● INFORMATION PROVIDED:
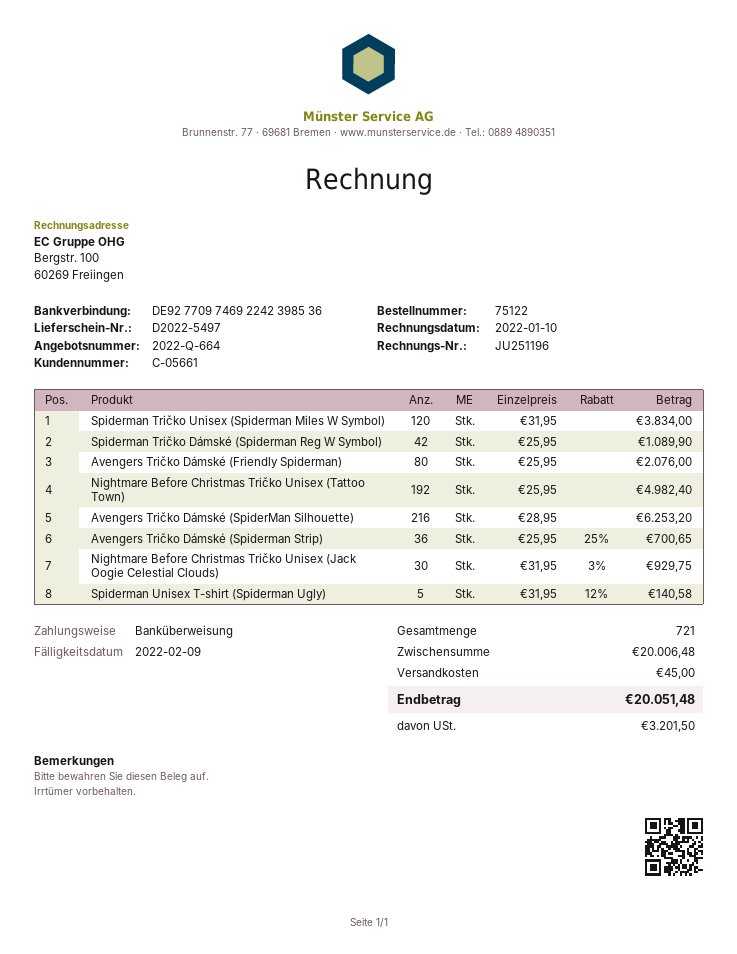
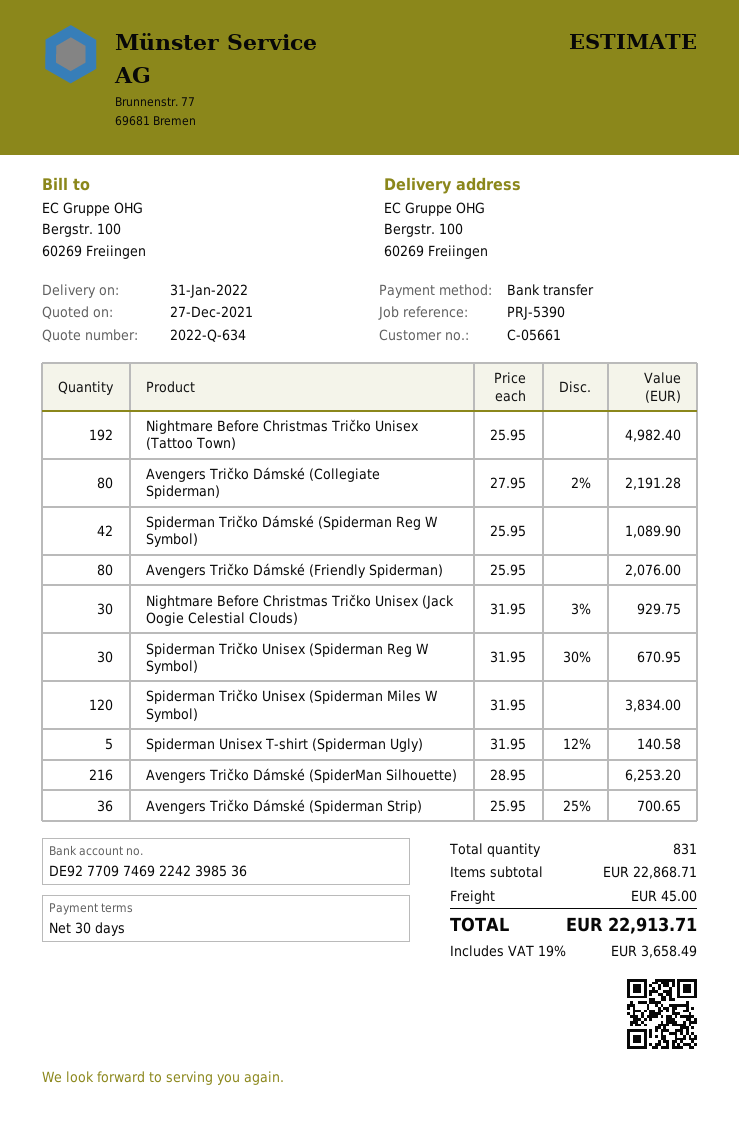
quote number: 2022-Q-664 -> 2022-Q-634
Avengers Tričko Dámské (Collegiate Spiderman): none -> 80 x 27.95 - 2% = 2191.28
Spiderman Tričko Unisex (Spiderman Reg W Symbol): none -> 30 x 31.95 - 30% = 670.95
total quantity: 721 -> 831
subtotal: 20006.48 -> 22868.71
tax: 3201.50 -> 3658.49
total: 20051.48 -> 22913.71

* * *

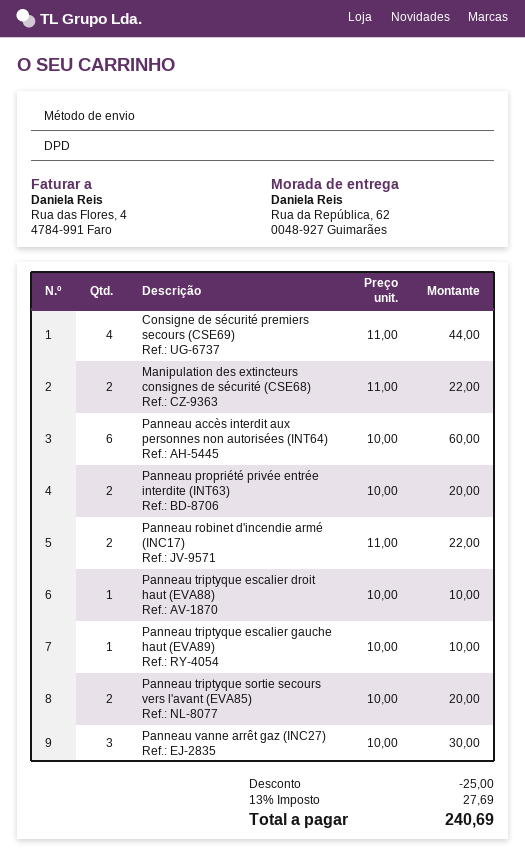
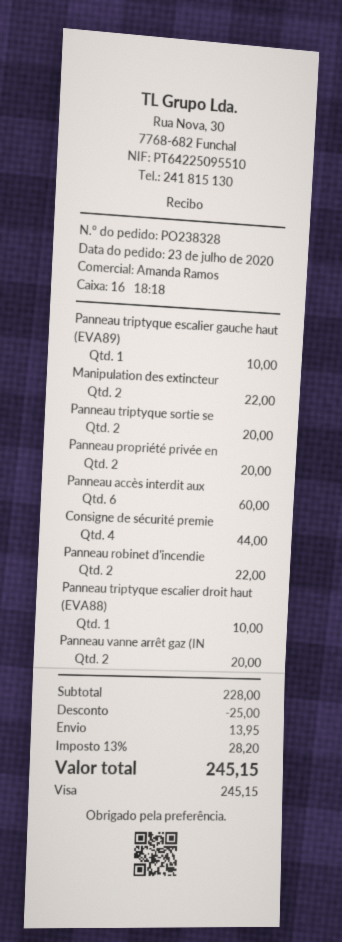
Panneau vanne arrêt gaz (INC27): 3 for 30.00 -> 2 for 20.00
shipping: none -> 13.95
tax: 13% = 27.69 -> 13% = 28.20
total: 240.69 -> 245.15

● EXERCISE AIM: For every line above that has "Tričko" in it, copy the line.

● RESPONSE:
Avengers Tričko Dámské (Collegiate Spiderman): none -> 80 x 27.95 - 2% = 2191.28
Spiderman Tričko Unisex (Spiderman Reg W Symbol): none -> 30 x 31.95 - 30% = 670.95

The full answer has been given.